He’d talked about that hole for weeks after, months. He’d pipe up suddenly, while thumbing through The Producer or in the middle of M*A*S*H, Who could have drilled it? Someone from around here? What for? When? It always took her a few seconds to clue in. Who cares? she’d say then. Forget about it already. But he couldn’t. In fact, she’d bet dollars to doughnuts he’d been back there with a flashlight more than once. Mr. Crosie was like that, couldn’t leave things alone. Silly things. Useless things. It annoyed her.

Edna blinked up into sunlight. Eulan stared at her.

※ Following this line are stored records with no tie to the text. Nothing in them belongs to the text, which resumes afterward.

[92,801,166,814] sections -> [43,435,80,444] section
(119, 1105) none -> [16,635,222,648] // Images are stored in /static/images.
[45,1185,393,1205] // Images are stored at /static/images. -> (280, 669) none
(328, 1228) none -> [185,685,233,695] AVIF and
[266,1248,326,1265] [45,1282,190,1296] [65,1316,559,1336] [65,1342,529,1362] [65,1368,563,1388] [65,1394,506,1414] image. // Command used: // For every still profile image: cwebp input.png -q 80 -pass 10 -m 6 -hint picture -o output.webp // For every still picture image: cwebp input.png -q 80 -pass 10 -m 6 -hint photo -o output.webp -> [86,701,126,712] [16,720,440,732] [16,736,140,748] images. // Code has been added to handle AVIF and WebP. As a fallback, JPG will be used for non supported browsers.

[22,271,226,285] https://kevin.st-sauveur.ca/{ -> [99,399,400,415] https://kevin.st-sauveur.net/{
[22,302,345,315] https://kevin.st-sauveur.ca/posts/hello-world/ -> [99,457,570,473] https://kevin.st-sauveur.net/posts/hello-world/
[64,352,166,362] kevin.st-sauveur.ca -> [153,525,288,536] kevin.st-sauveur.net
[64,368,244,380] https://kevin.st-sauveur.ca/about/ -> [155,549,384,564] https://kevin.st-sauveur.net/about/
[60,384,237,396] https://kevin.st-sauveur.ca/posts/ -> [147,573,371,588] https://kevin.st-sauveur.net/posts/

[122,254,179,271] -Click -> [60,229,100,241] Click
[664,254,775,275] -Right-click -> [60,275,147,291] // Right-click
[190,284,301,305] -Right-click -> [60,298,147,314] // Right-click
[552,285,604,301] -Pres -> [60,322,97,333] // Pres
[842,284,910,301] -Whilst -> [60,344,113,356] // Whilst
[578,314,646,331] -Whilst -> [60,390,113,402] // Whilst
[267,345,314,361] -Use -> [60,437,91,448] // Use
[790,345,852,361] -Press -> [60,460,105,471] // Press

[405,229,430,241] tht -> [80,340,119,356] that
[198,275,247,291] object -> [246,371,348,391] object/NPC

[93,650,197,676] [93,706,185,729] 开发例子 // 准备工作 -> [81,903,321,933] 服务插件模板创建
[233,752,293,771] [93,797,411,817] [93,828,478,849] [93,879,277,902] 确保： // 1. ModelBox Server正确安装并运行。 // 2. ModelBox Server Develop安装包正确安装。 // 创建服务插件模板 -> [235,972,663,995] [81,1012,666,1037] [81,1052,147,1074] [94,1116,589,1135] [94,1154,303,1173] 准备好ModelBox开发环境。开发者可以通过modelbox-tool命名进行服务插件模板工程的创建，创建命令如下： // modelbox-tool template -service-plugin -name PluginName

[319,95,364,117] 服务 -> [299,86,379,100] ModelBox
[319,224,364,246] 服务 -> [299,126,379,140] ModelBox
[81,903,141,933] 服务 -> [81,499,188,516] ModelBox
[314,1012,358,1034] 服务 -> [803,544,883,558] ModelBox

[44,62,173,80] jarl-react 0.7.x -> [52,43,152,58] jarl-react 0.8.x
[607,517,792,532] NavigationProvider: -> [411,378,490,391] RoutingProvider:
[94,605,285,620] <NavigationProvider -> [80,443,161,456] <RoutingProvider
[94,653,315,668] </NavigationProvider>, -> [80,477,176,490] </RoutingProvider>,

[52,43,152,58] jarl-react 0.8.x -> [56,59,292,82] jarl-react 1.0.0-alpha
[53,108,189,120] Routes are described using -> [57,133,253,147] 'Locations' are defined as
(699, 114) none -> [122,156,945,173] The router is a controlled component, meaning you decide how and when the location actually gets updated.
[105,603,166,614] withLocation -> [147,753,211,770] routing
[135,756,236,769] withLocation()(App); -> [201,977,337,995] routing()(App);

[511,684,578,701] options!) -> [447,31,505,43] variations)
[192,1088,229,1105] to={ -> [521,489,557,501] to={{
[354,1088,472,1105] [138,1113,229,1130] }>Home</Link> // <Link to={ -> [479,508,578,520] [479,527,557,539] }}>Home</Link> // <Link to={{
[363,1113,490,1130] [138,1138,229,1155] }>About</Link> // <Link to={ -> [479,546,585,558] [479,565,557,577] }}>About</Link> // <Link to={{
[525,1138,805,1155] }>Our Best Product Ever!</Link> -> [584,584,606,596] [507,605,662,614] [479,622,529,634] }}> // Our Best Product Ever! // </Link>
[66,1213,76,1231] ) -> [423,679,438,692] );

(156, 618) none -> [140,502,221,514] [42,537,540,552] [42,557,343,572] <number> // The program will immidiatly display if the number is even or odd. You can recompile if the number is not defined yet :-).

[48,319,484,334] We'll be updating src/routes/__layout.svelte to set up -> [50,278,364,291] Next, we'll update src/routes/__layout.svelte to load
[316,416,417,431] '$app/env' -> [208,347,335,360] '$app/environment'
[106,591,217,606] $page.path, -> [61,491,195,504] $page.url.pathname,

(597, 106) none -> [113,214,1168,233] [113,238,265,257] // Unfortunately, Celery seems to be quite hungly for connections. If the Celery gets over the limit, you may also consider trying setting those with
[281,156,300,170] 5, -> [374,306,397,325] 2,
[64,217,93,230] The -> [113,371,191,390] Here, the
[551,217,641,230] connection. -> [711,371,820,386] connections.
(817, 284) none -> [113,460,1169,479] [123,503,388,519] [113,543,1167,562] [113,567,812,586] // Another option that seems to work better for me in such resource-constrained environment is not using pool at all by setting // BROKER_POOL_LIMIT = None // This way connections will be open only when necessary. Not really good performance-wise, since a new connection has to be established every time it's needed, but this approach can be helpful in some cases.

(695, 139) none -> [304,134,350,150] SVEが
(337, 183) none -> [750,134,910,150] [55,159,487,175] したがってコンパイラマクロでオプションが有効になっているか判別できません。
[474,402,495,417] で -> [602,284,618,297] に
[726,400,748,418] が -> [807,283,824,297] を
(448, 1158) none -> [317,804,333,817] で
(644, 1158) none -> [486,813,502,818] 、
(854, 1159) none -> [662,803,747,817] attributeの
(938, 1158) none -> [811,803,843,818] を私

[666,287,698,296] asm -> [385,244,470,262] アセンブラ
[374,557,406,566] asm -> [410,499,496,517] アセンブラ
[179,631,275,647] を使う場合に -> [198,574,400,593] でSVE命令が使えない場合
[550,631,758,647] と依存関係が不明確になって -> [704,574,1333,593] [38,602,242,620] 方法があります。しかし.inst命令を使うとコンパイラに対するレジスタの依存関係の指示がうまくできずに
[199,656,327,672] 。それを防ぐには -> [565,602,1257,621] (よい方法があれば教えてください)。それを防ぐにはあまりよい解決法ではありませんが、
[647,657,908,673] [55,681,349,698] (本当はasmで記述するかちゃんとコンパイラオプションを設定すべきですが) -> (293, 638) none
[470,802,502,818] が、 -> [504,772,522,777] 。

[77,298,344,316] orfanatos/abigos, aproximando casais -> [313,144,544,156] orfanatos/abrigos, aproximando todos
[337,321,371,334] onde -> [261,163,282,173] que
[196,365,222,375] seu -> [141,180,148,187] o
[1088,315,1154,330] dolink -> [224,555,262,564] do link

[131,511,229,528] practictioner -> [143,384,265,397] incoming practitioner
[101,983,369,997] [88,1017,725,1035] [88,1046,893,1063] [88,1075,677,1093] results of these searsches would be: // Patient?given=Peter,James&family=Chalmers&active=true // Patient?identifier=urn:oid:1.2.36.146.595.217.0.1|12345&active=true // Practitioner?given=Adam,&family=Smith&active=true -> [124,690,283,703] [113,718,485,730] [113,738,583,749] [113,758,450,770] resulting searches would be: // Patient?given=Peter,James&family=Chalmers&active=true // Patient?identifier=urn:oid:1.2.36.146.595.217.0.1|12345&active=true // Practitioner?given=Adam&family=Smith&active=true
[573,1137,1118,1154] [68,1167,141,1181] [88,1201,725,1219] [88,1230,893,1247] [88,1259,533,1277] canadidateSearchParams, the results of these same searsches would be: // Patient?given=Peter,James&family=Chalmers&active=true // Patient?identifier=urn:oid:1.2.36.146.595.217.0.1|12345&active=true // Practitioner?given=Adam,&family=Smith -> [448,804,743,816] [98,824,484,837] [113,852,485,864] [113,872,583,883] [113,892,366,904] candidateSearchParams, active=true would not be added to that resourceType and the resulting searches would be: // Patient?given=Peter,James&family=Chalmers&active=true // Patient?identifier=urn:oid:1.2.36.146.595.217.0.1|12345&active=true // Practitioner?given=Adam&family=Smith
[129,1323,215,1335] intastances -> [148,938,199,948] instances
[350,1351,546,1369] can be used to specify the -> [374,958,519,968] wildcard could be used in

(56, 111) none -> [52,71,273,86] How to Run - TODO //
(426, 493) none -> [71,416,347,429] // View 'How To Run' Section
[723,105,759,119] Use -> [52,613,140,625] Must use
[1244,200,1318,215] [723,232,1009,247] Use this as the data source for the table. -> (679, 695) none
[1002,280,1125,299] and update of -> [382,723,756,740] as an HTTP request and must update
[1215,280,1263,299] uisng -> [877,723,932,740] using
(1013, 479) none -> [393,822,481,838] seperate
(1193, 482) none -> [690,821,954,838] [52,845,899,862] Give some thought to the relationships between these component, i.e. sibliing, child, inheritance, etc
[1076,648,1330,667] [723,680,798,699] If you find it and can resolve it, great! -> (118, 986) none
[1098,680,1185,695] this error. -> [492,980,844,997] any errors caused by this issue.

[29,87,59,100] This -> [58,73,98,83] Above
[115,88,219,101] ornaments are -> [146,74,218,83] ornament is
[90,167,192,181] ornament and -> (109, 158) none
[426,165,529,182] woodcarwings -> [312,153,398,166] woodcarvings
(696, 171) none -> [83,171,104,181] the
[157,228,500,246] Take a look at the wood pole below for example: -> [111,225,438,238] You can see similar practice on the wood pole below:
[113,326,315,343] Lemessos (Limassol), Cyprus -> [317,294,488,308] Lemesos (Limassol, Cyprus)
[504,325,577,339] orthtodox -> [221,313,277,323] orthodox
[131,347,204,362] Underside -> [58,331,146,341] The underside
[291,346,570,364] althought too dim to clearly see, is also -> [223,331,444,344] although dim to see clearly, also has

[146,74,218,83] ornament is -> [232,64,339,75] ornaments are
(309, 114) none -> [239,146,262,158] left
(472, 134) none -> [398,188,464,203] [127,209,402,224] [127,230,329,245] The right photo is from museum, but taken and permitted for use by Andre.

“I said, have you had someone down there even? Might be you just need to dump a load of water in, get someone down to prime the pump. You should get someone down there once before you go and bring the drillers out.”

Edna took a long breath. “I hadn’t thought of that,” she said, exhaling. “You’d think they might’ve said something about that on the phone.”

“What have you got there anyway,” Eulan asked, “jet pump or submersible?”

“Submersible?” Edna asked.

“A down-hole submersible,” he said, then added, “Is your pump by the house or down the well?”

“Oh,” Edna said, “I really don’t know.” I should know that, she thought angrily. Why don’t I know that?

Eulan shrugged. “Either way, it’s worth a try, I guess,” he said. “Hell of a lot cheaper than drilling a new well. Betty’s brother had to go down sixty-five feet and she was dry as toast. Hell of a lot cheaper than that.”

“Yes,” Edna said absently, for she was still trying to think whether she’d seen anything like a pump near the house, “that’s for sure. You said it.”

“Well, then, you just hang on there once,” Eulan said, and thumped a fist against the truck. “You just hang on,” he said. “I know a fella.”

• • •

Edna drove home, the water slopping out on the truck bed with each bump in the road. Just as well, she thought, listening to it slosh and roll behind her. Full pails would be too heavy for her to lift anyway. You’d think Eulan could have figured that out for himself. You’d think, after all Mr. Crosie had done for him, he would have offered to haul some over for her, or at least have one of the boys do it. But that was Eulan. She’d noticed he hadn’t offered to check the pump for her either. Well, that was no real surprise; she’d known Eulan Thauberg too long to expect it of him. No, he had his eye on the land, all right. But he had another thing coming. Typical Eulan: greedy. Greedy and cheap. Lazy, too.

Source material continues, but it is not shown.